Task statement. Determine how many lines of the entries that follow contain "error", and respond with that number alone.

The data.

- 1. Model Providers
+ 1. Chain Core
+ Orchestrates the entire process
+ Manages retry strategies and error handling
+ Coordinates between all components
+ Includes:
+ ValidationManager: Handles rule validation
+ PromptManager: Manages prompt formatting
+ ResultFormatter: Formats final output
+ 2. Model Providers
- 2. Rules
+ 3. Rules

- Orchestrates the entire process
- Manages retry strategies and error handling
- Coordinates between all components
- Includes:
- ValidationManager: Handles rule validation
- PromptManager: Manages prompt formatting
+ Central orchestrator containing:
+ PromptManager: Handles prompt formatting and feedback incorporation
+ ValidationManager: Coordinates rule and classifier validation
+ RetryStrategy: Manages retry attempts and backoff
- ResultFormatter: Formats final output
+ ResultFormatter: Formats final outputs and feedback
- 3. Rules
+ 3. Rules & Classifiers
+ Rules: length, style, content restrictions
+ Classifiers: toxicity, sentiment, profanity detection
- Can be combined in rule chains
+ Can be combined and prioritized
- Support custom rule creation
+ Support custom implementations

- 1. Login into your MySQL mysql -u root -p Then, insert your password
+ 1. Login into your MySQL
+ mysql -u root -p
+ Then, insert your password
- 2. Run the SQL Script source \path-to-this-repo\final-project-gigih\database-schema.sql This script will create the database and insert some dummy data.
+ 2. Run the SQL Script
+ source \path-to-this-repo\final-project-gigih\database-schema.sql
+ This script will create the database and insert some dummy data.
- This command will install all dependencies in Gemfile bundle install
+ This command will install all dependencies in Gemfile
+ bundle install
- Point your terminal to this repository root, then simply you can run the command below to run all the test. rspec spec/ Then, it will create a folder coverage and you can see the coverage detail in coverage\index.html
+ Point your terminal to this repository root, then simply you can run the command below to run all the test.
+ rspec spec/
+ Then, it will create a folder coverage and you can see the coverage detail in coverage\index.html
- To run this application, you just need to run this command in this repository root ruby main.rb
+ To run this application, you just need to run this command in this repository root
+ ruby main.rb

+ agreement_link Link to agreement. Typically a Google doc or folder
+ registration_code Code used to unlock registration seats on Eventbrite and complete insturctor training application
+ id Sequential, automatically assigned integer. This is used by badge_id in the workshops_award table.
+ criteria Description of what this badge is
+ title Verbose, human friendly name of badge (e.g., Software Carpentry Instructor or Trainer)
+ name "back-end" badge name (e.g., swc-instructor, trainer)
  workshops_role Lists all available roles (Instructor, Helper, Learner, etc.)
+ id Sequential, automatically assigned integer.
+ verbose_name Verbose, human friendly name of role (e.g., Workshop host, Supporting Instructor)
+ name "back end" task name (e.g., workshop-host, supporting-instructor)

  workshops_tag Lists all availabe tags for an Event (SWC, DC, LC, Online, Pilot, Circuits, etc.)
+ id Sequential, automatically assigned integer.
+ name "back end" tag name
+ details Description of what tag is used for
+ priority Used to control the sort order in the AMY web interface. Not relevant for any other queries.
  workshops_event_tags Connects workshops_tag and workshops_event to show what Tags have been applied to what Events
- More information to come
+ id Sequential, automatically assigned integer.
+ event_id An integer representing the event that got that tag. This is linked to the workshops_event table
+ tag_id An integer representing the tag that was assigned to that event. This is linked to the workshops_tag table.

Solution. 2